On Fri, 2 Oct 2009, SA wrote:
>> the opposite of conservative is liberal. And if the Nation asked the
>> question Is Obama A Real Liberal? they'd not only have to answer it
>> emphatically Yes, so would you and Doug.
>>
>> The Right has a huge advantage here. Their wing and their center both
>> agree, whether they like it or not, that they share a common identity:
>> they are all conservatives. The only difference is how fierce or how
>> true a conservative they are. Which gives the wing enormous moral
>> leverage over the rest. The center always has to admit they are the
>> less true, less fierce representatives of a common creed. That means
>> they are always implicitly apologizing for their compromises.
>>
>> But on the left that isn't true. For us, liberals -- the wing we want
>> to influence -- are as much a defining other as they are for the right.
>> And we are for them. We're divided against ourselves internally, in
>> our fundamental categories of thought.
>
> This is astute. For the left, liberals are the Other, but the same
> dynamic doesn't hold on the right. And this relationship needs to
> change. That's basically what I was trying to get at here:
> http://mailman.lbo-talk.org/pipermail/lbo-talk/Week-of-Mon-20090914/012915.html
>
> But for that relationship to change, a lot of other things have to
> change. It seems to me the model for the right relationship is obvious -
> the popular front.
This is a classic argument that of course makes perfect sense to me: that left influence will be a function of left power, and left power will be a function of a left movement. (And then the problem, as you immediately pose it, is that without commies or labor, what kind of left movement could ever have comparable power? And if nothing, what then?)
But I think this is somewhat askew my point point about how the logic of collective and personal identity differs from right to left.
A Popular Front coalition, as you so ably describe it, still takes as a fundamental premise that left and liberal are mutually opposed and defining identities even while they are partners in strategy.
Where as I said, on the right, this isn't true. They all agree they are conservatives. They all agree liberals are bad. The only question is how conservative is the right amount.
And it's this, I think, which is what makes it so easy and natural for right intellectuals to denounce their own side. It's because they can denounce it for not being conservative enough. It's that formula at the end: we denounce you for not living up to our common ideals -- that makes it easy and natural. And that's missing on the left because they define the liberals as having fundamentally different ideals -- as betraying our ideals simply by living up to theirs.
Which makes the logic of identifying into a big confusing mess that right intellectuals don't have have.
Which I think is the answer to the original question of why the terms of identification in the NR are so different from the Nation.
I'll go farther and say don't think it's actually got that much to do with difference in terms of criticalness of "their" administration. The Nation is full of criticism of its administration for not going far enough; that's their shtick. Almost every article is the present government is about how it's falling short and could do better. But in the end they support it against all attacks from the other side and take as a starting point that even at its worse its better than the opposite. And the NR is exactly the same. At the end of that editorial they talk about supporting a more conservative guy for Senate. They sound like the Nation supporting an anti-war guy against Lieberman. They both painted it like it was crossing the Rubicon but in both cases it was very small beer: one super-junior senator. And in both cases in the end it worked out badly. BFD.

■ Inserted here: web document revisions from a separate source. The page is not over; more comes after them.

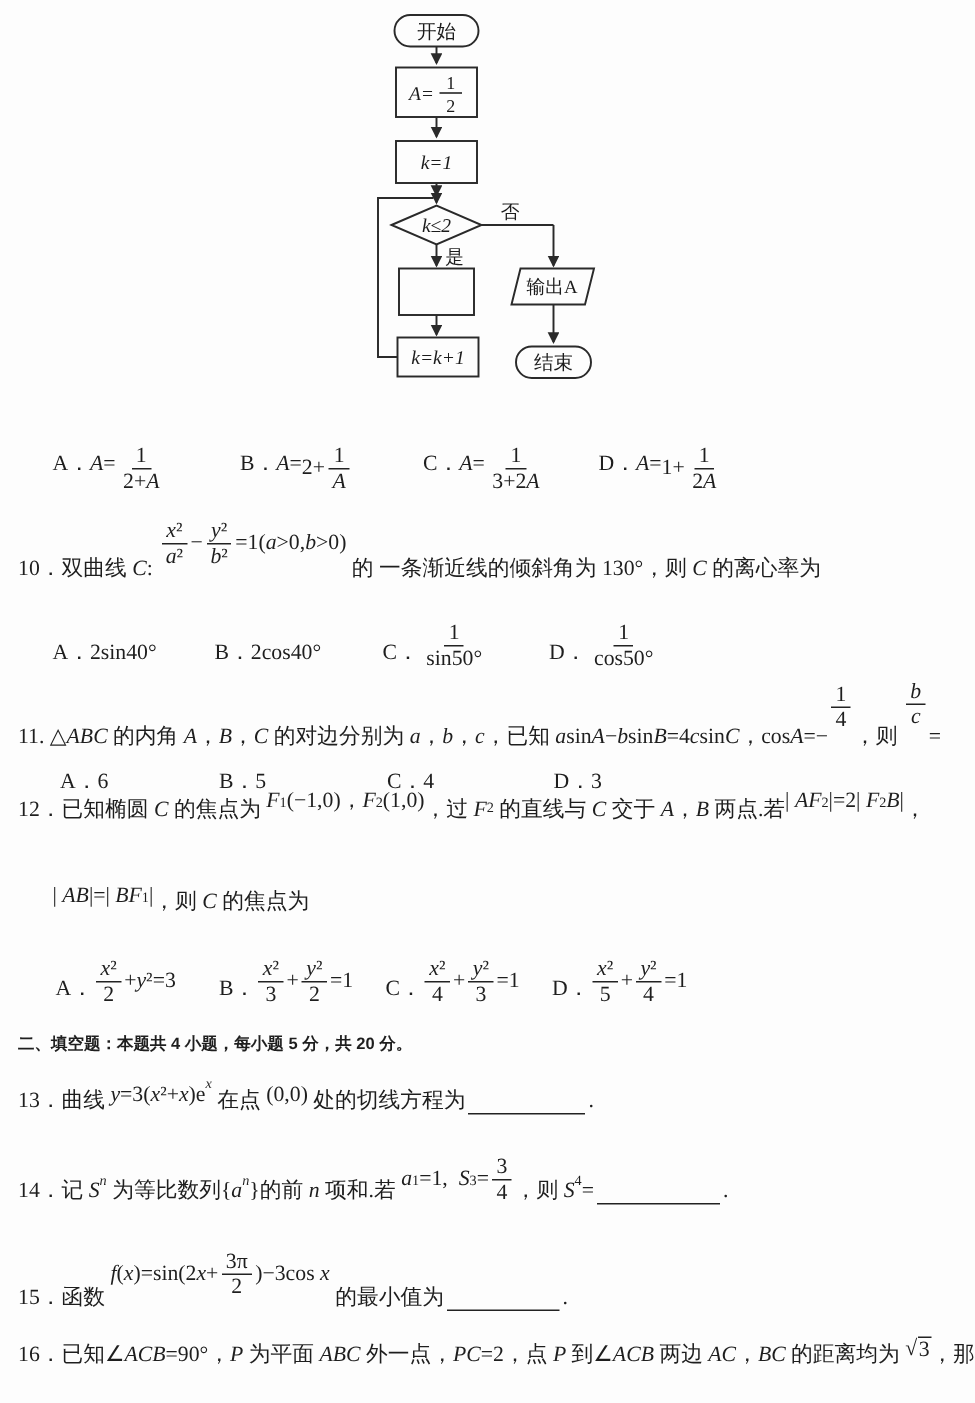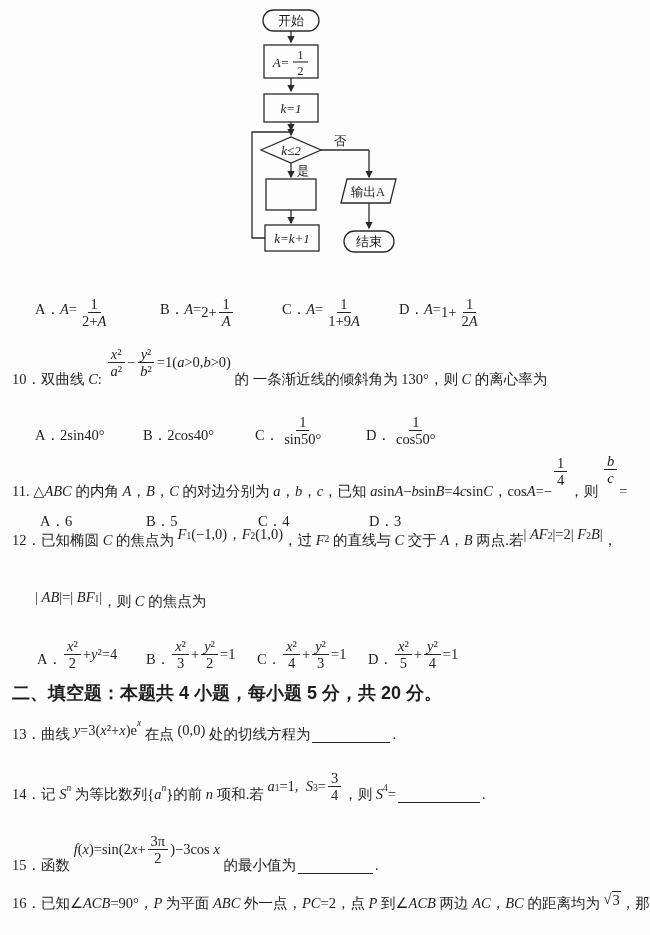--- a/index.html
+++ b/index.html
@@ -80,7 +80,7 @@
     <span class="lbl">B．</span><span class="math"><span class="it">A</span><span>=</span><span class="grp" style="margin-bottom: -11px;"><span>2+</span><span class="frac"><span class="fn"><span>1</span></span><span class="fd"><span class="it">A</span></span></span></span></span>
   </div>
   <div class="opt" style="left:282px;top:276px;height:42px">
-    <span class="lbl">C．</span><span class="math"><span class="it">A</span><span>=</span><span class="frac" style="margin-bottom: -11px;"><span class="fn"><span>1</span></span><span class="fd"><span>1+9</span><span class="it">A</span></span></span></span>
+    <span class="lbl">C．</span><span class="math"><span class="it">A</span><span>=</span><span class="frac" style="margin-bottom: -11px;"><span class="fn"><span>1</span></span><span class="fd"><span>3+2</span><span class="it">A</span></span></span></span>
   </div>
   <div class="opt" style="left:399px;top:276px;height:42px">
     <span class="lbl">D．</span><span class="math"><span class="it">A</span><span>=</span><span class="grp" style="margin-bottom: -11px;"><span>1+</span><span class="frac"><span class="fn"><span>1</span></span><span class="fd"><span>2</span><span class="it">A</span></span></span></span></span>

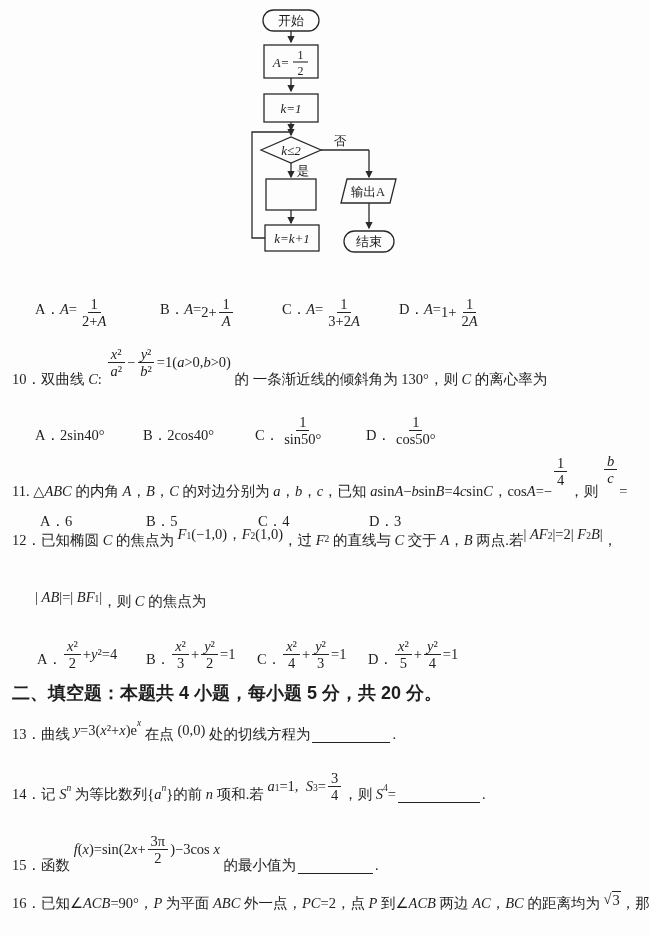--- a/index.html
+++ b/index.html
@@ -125,7 +125,7 @@
     <span class="math"><span class="grp" style="margin-bottom: 4px;"><span>| </span><span class="it">AB</span><span>|=| </span><span class="it">BF</span><span class="sbx">1</span><span>|</span></span><span>，则 </span><span class="it">C</span><span> 的焦点为</span></span>
   </div>
   <div class="opt" style="left:37px;top:628px;height:40px">
-    <span class="lbl">A．</span><span class="math"><span class="grp" style="margin-bottom: -3px;"><span class="frac"><span class="fn"><span class="it">x</span><span>²</span></span><span class="fd"><span>2</span></span></span><span>+</span><span class="it">y</span><span>²=4</span></span></span>
+    <span class="lbl">A．</span><span class="math"><span class="grp" style="margin-bottom: -3px;"><span class="frac"><span class="fn"><span class="it">x</span><span>²</span></span><span class="fd"><span>2</span></span></span><span>+</span><span class="it">y</span><span>²=3</span></span></span>
   </div>
   <div class="opt" style="left:146px;top:628px;height:40px">
     <span class="lbl">B．</span><span class="math"><span class="grp" style="margin-bottom: -3px;"><span class="frac"><span class="fn"><span class="it">x</span><span>²</span></span><span class="fd"><span>3</span></span></span><span>+</span><span class="frac"><span class="fn"><span class="it">y</span><span>²</span></span><span class="fd"><span>2</span></span></span><span>=1</span></span></span>

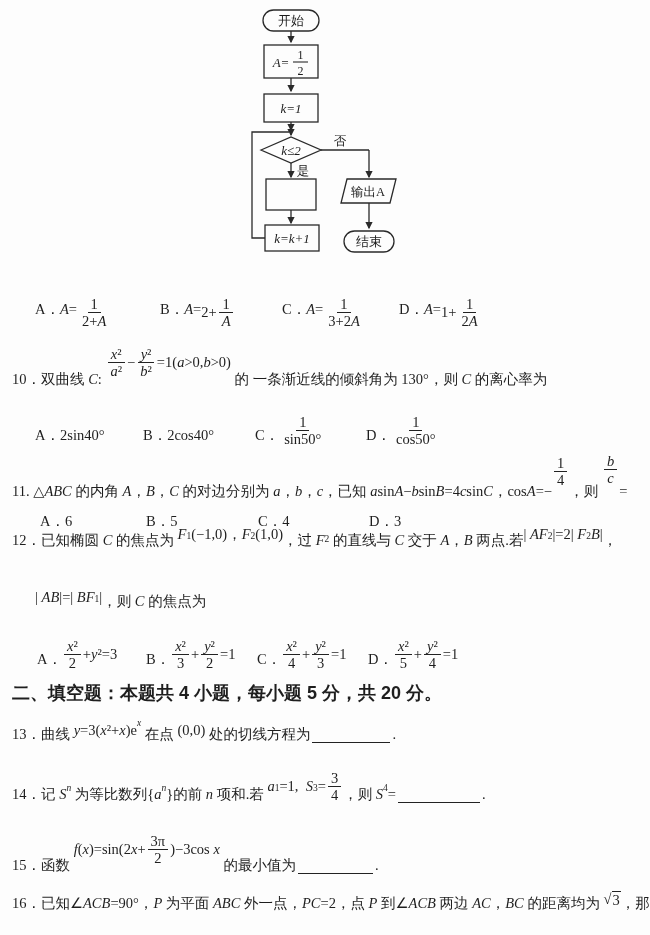--- a/index.html
+++ b/index.html
@@ -23,7 +23,7 @@
   .blank{display:inline-block;height:3px;border-bottom:1.2px solid #222;margin:0 2px;align-self:flex-end;}
   .sqrt{display:inline-flex;align-items:flex-start;line-height:1.15;}
   .rb{border-top:1.2px solid #222;padding:0 1px;line-height:1.15;}
-  .sec{font-family:"Liberation Sans","DejaVu Sans",sans-serif;font-weight:700;font-size:18px;}
+  .sec{font-family:"Liberation Sans","DejaVu Sans",sans-serif;font-weight:700;font-size:11px;}
   svg text{font-family:"Liberation Serif","DejaVu Sans",serif;}
 </style>
 </head>

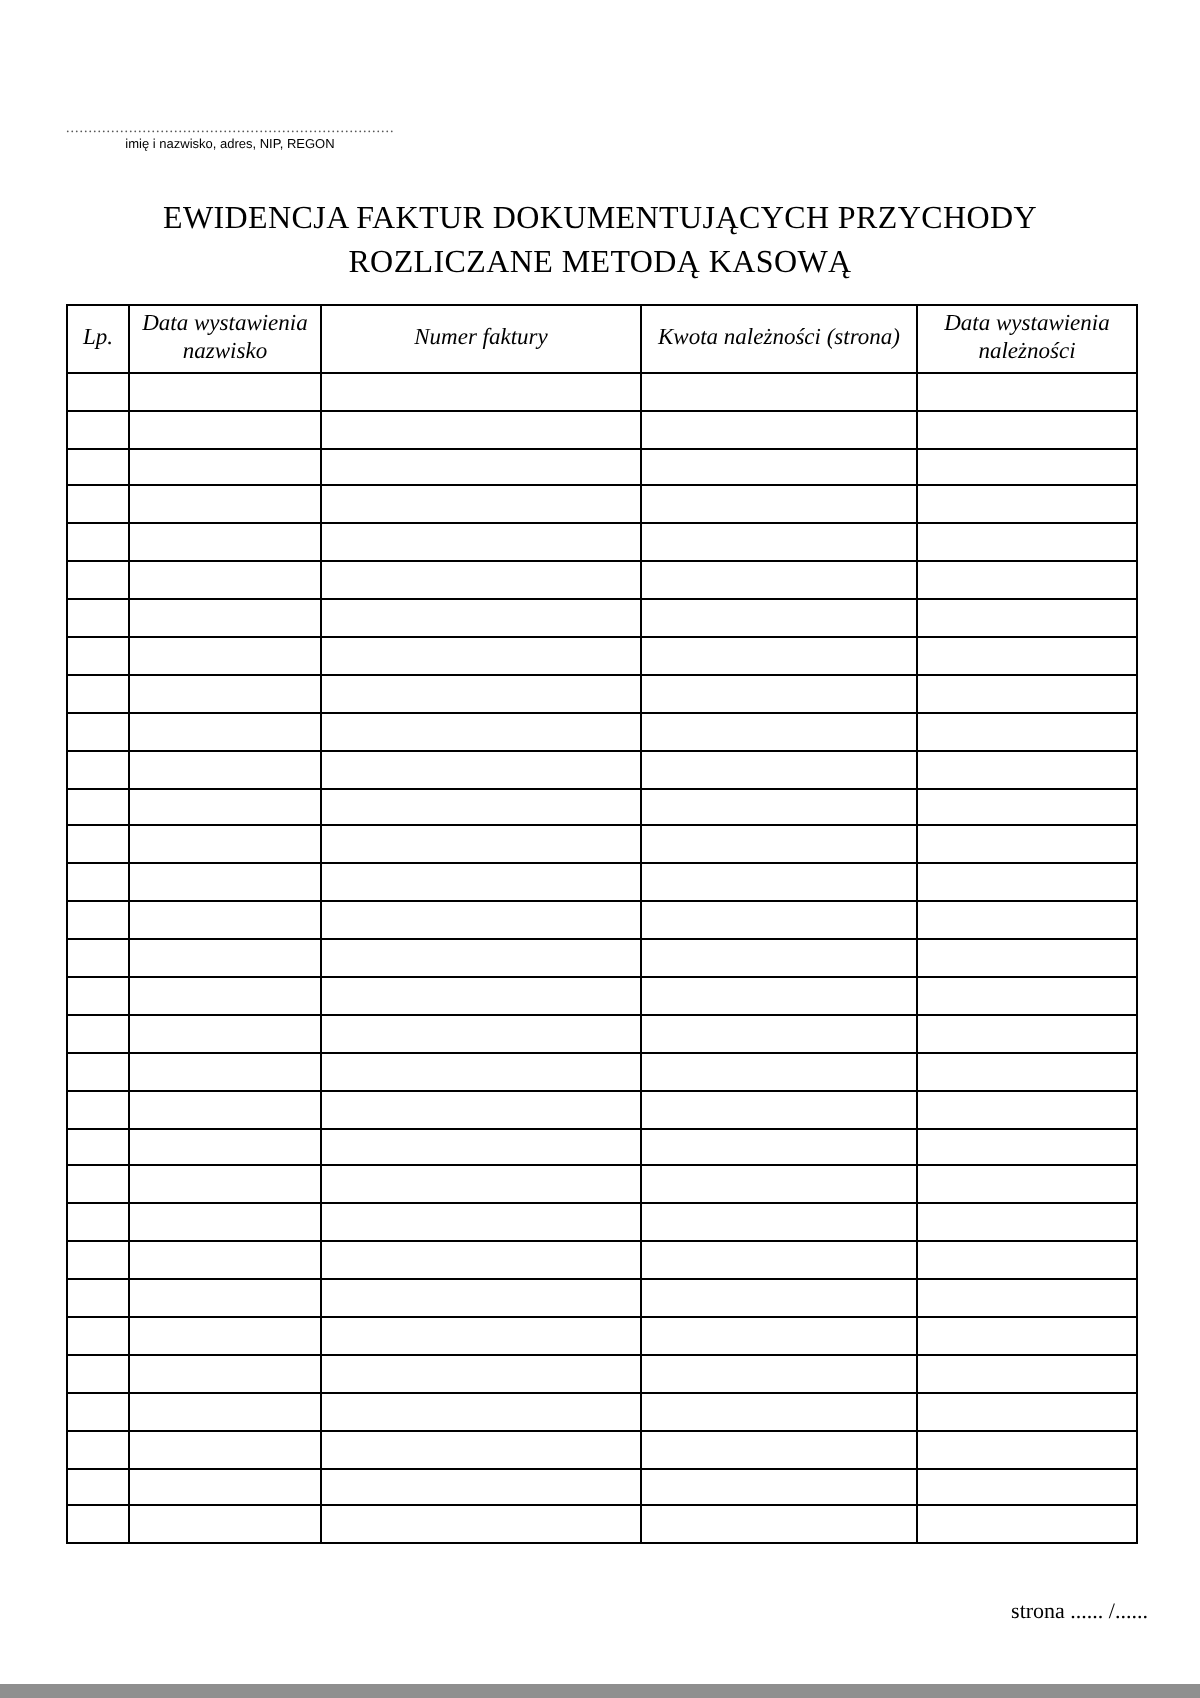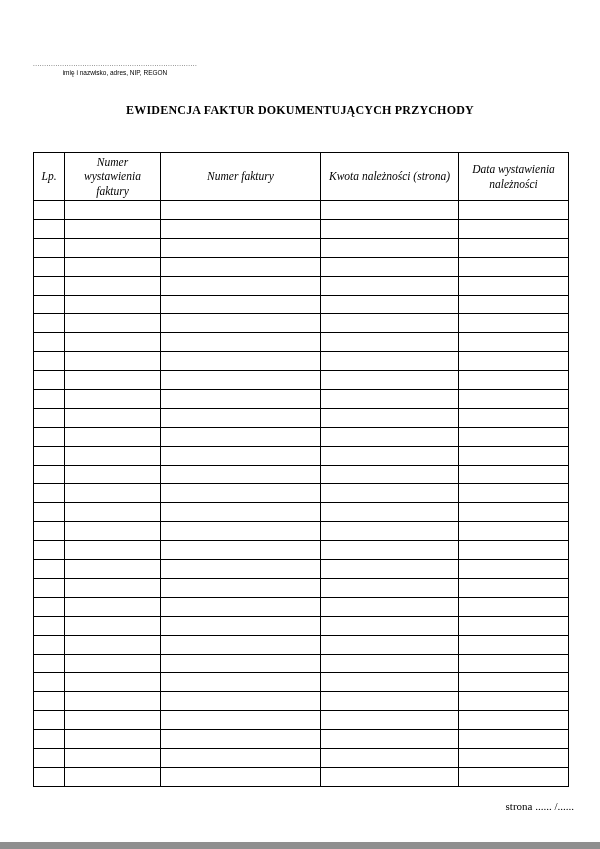--- a/index.html
+++ b/index.html
@@ -45,8 +45,8 @@
     left:0;
     width:100%;
     text-align:center;
-    font-weight:bold;
-    font-size:12px;
+    font-weight:normal;
+    font-size:16px;
     line-height:22px;
     color:#000;
     letter-spacing:0.2px;

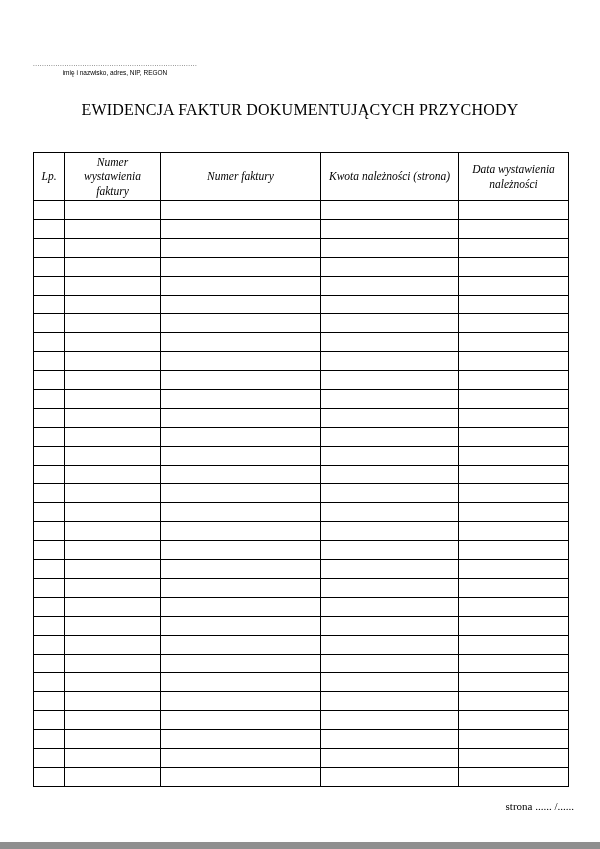--- a/index.html
+++ b/index.html
@@ -101,6 +101,7 @@
 
   <div class="title">
     <div>EWIDENCJA FAKTUR DOKUMENTUJĄCYCH PRZYCHODY</div>
+    <div>ROZLICZANE METODĄ KASOWĄ</div>
   </div>
 
   <table class="register">

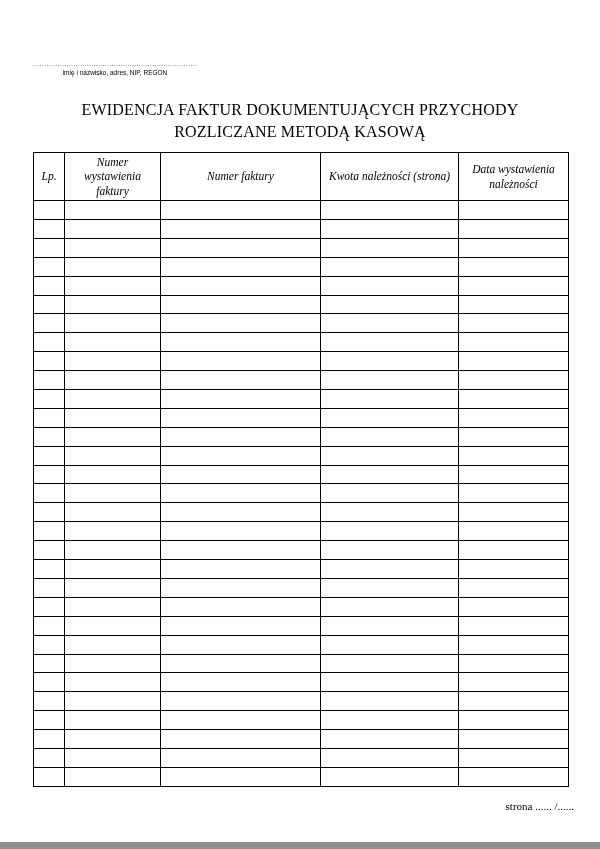--- a/index.html
+++ b/index.html
@@ -115,7 +115,7 @@
     <thead>
       <tr>
         <th>Lp.</th>
-        <th>Numer wystawienia faktury</th>
+        <th>Data wystawienia nazwisko</th>
         <th>Numer faktury</th>
         <th>Kwota należności (strona)</th>
         <th>Data wystawienia należności</th>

When the rubber meets the road, these journals aren't that different. NR evinced a maniacal party loyalty when they kicked out Buckley's son because he crossed McCain who couldn't be less their model of a conservative. And Katha Pollitt and Alexander Cockburn are two of the Nation's most popular columnists and they denounce Democrats as well as anyone on this list.
I think in the end what you and Doug were highlighting was essentially a difference in the terms of identification. And I think that difference has to do with the underlying collective identities themselves.